All three maintained they were not involved in the murder and did not know who committed the crime. Hylton’s husband was questioned and he denied any involvement, and was later cleared as a suspect. With no further leads in the case, the investigation into Hylton’s murder went cold. 

Fourteen years later, in November 1999, cold case detectives reopened the case and sought out Dahl for questioning. The detectives interrogated Dahl four times over the next eighteen months using techniques known to increase the chances of false confessions. Dahl ultimately changed her story for police and implicated Davis as the killer. She also implicated herself in the crime, telling the police that she bit the victim during the attack. Dahl also maintained that Hylton’s daughter helped her and Davis move Hylton’s body.  

Based almost entirely on Dahl’s testimony, Davis was convicted of second-degree murder in August of 2005 and sentenced to 16 years to life in state prison.  Dahl received only one year in county jail for her alleged involvement in the crime. Davis always maintained his innocence.

Davis first contacted NCIP in 2006 and we began a thorough re-investigation of the case. 

With the cooperation of the El Dorado County District Attorney’s office, NCIP obtained post-conviction DNA testing on a number of pieces of evidence at the crime scene, including Hylton’s nightgown and biological material from under Hylton’s fingernails.
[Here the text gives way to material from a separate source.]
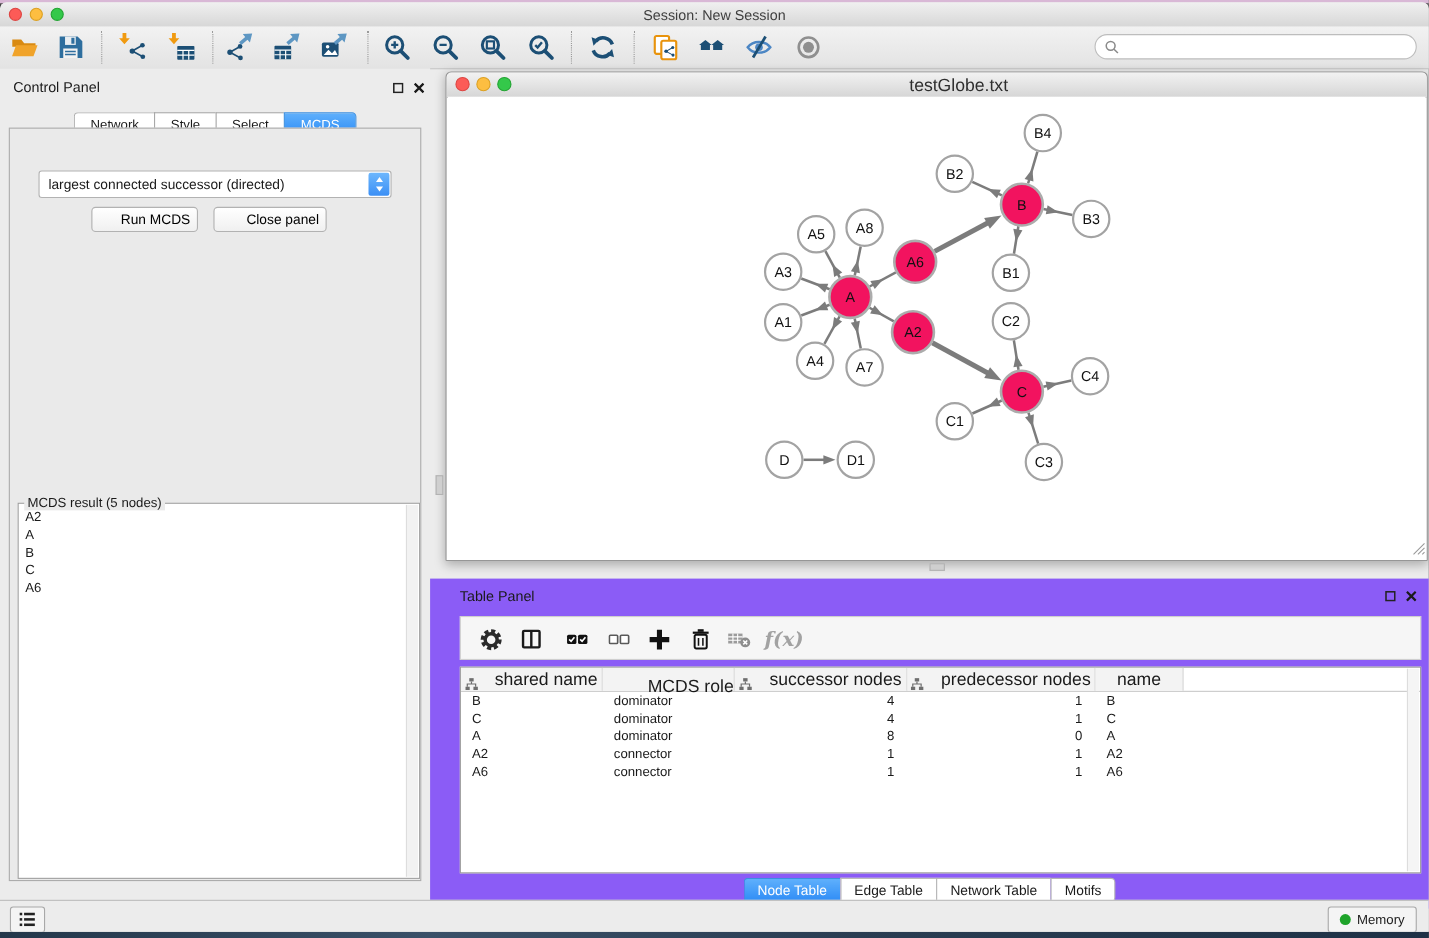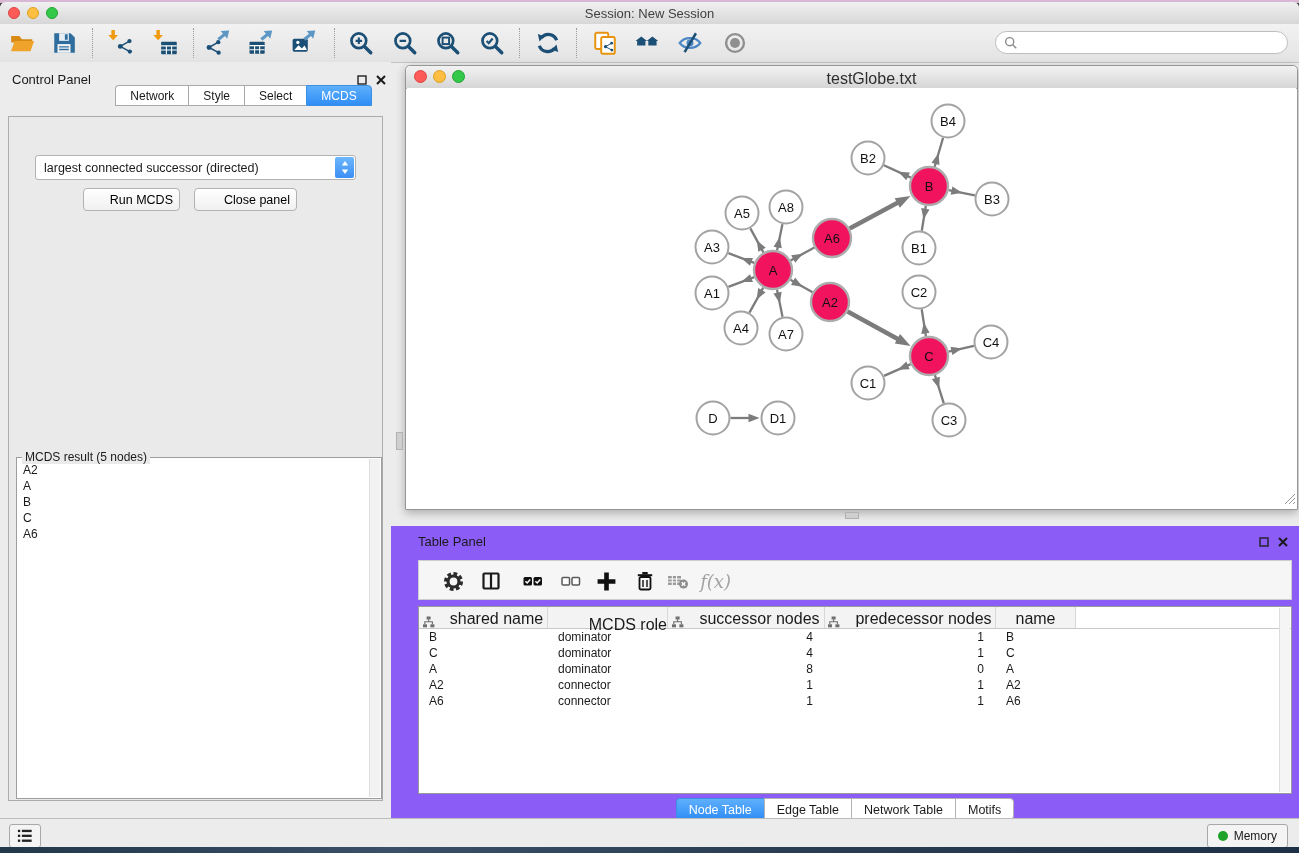"Network" .cp-tabs { padding-left: 48px -> none; top: 23px -> 40px }
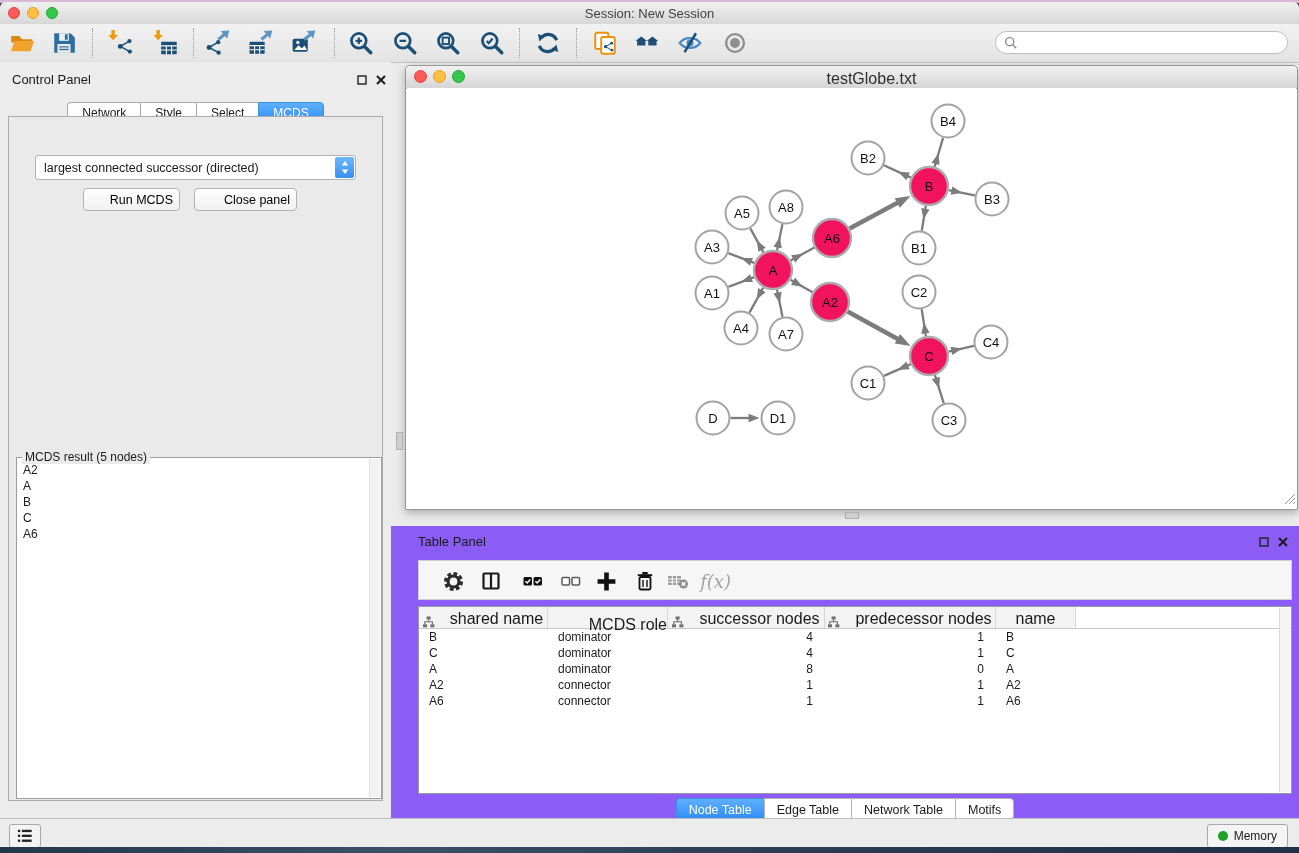"f(x)" .tp-btn { font-weight: none -> bold; justify-content: flex-end -> flex-start }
DNA test results revealed an unknown male DNA profile on the nightgown in the area of the bite mark and a consistent male DNA profile under the victim’s fingernails.  The test results excluded Davis, Dahl and Hylton’s daughter as the sources of the DNA.  The unknown male DNA profile found on the nightgown indicated that Dahl did not bite the victim, contrary to her testimony at trial.
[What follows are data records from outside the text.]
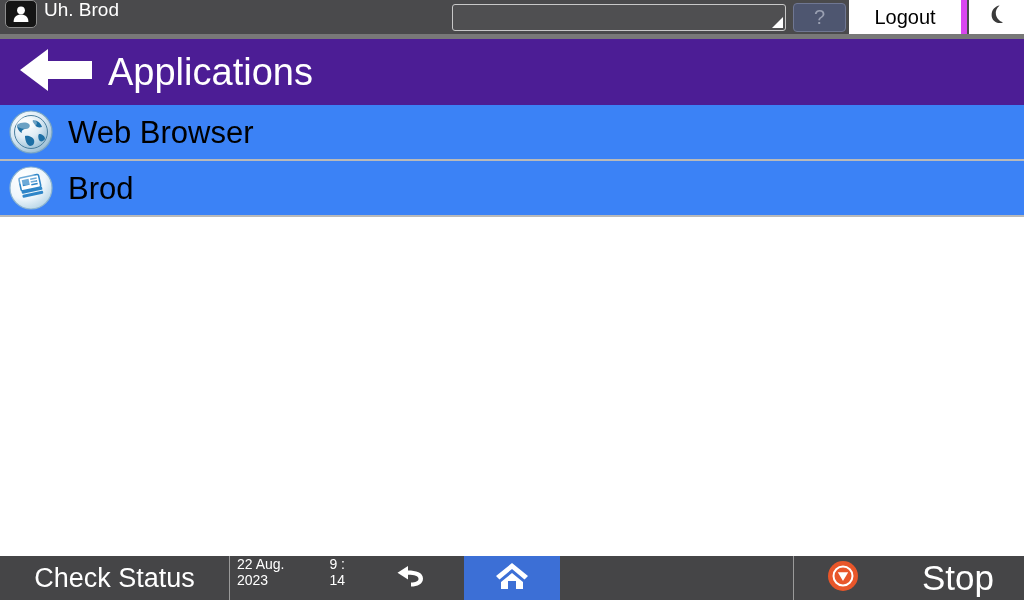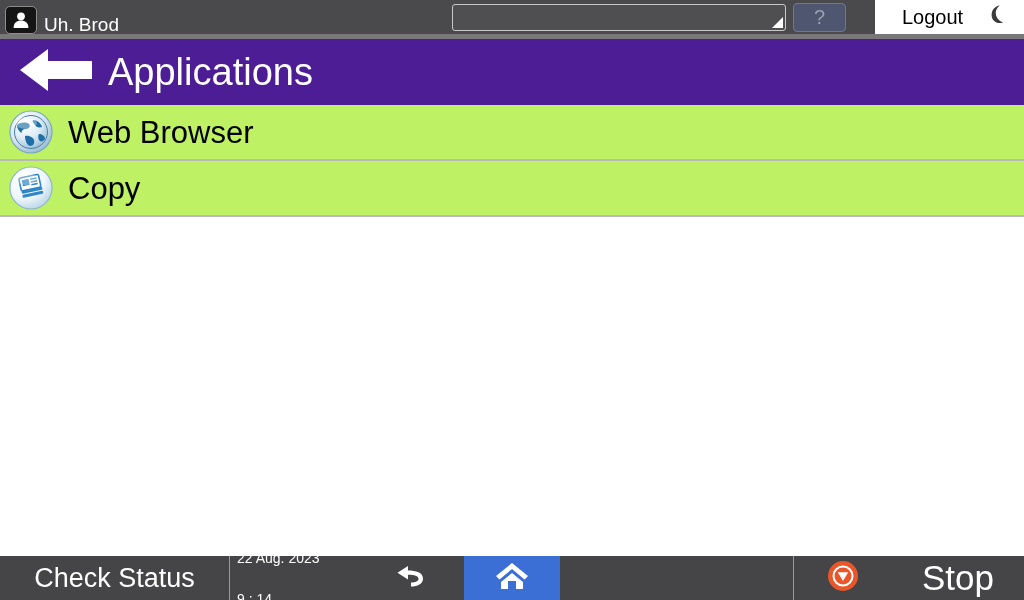"Uh. Brod" .user-chip { align-items: flex-end -> flex-start }
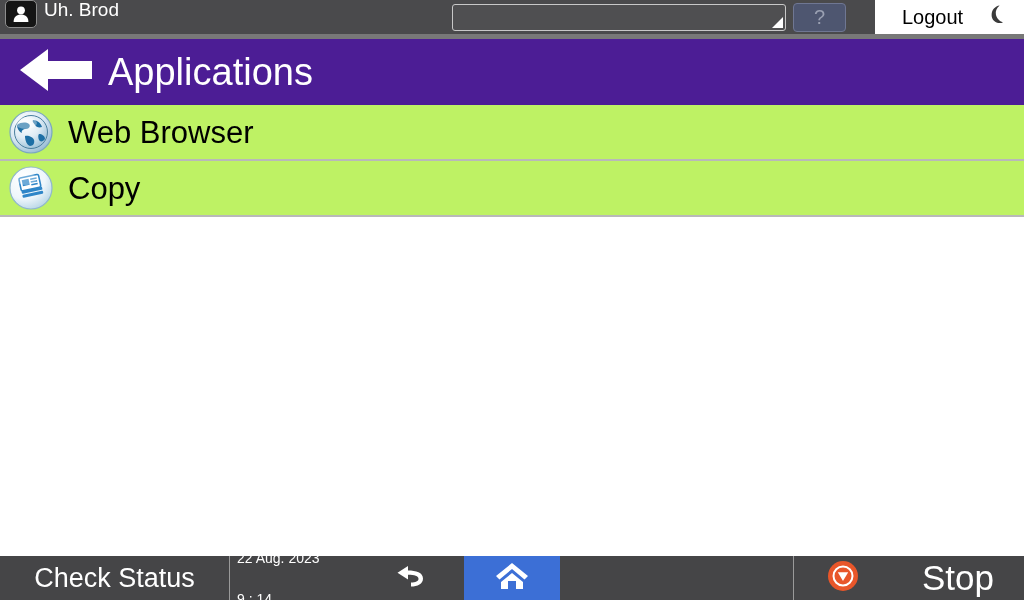"Logout" .logout-btn { border-right: 3px solid #d946ef -> 6px solid #d946ef; margin-left: 26px -> none }
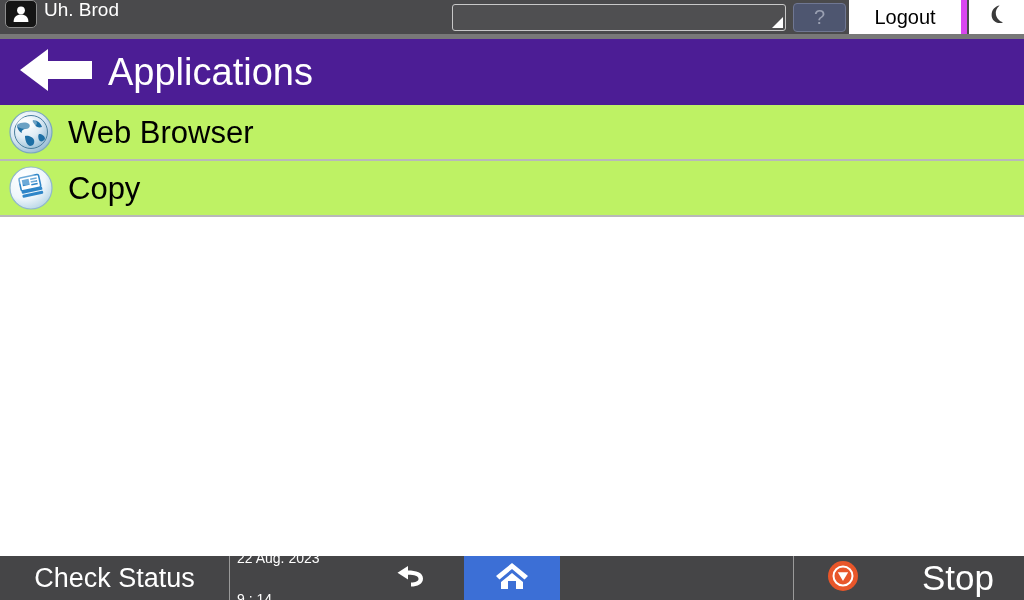"Web Browser" .app-row { background: #bef264 -> #3b82f6 }
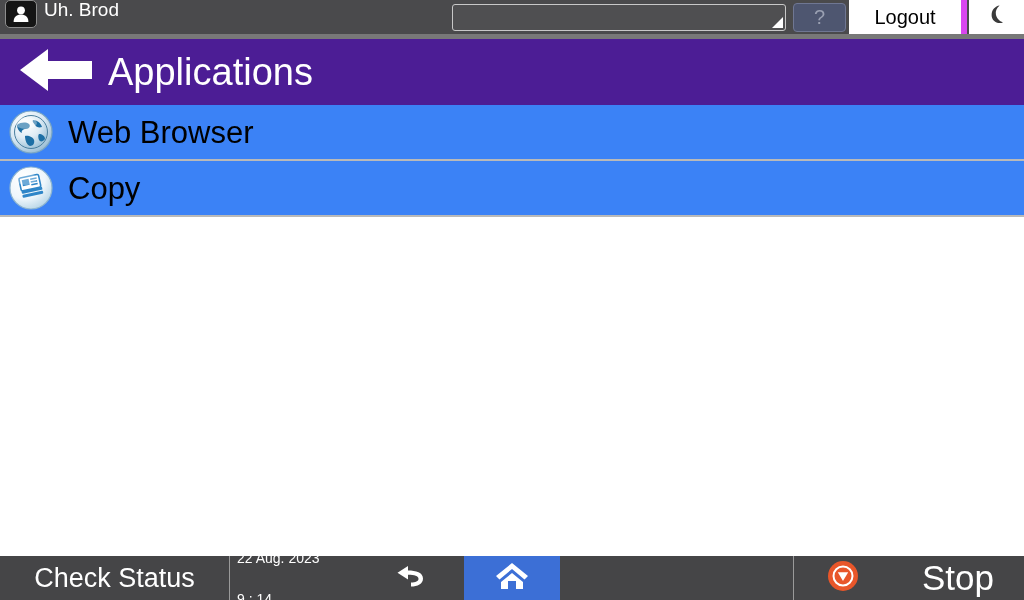"Copy" div.app-label { text: Copy -> Brod }
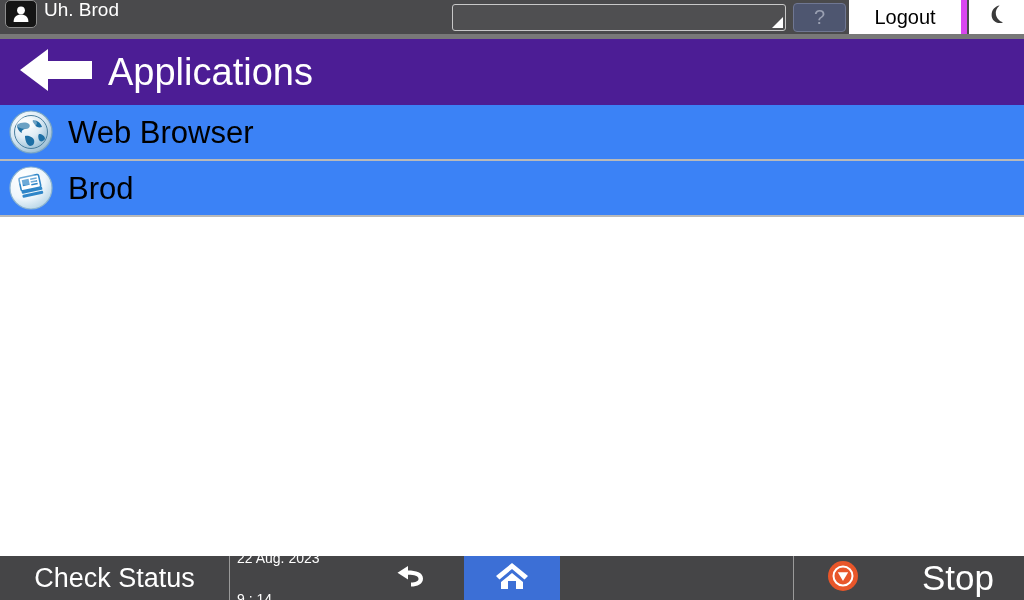"22 Aug. 2023" .datetime { flex-direction: column -> row }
With this new evidence, NCIP filed a petition for writ of habeas corpus in the El Dorado County Superior Court on Davis’ behalf in October of 2016. In January of 2017, the court issued an order to show cause and an evidentiary hearing was ordered for mid- 2018. NCIP successfully argued that had the original jury heard the DNA results, it would have likely reached a different outcome. It was a key moment because until January 2017, the California standard required that new evidence “point unerringly to innocence”— then the highest hurdle in the country and a nearly unattainable standard. In 2016, NCIP co-sponsored Senate Bill 1134 championed by former California State Senator Mark Leno, to put California’s standard in line with that of 43 other states. The Bill, which passed in January 2017, allowed wrongfully convicted inmates  like Davis to instead prove that the new evidence would likely have been compelling to a jury.

On April 15, 2019, the Honorable Judge Kenneth Melikian reversed Davis’ 2005 murder conviction. The El Dorado County District Attorney intended to retry Davis for murder. 

On February 13, 2020, the El Dorado County District Attorney Vern Pierson called a press conference to announce major developments in Davis’ case. Prior to the press conference, Pierson filed a motion to dismiss all charges against Davis and ask for a finding of factual innocence. El Dorado County Superior Court Judge Kenneth Melikian granted the request.

At the press conference, Pierson announced that the El Dorado County District Attorney’s Office and law enforcement partnered with the Sacramento County Crime Lab to do extensive reinvestigation of the case and used genetic genealogy to identify a new suspect and exonerate Davis. Pierson said, “I can tell you with all confidence, he (Davis) did not commit this crime. He is not responsible for it. I’m not telling you we can’t prove it, I’m telling you he didn’t do it.”

Later that day, Davis was released from custody.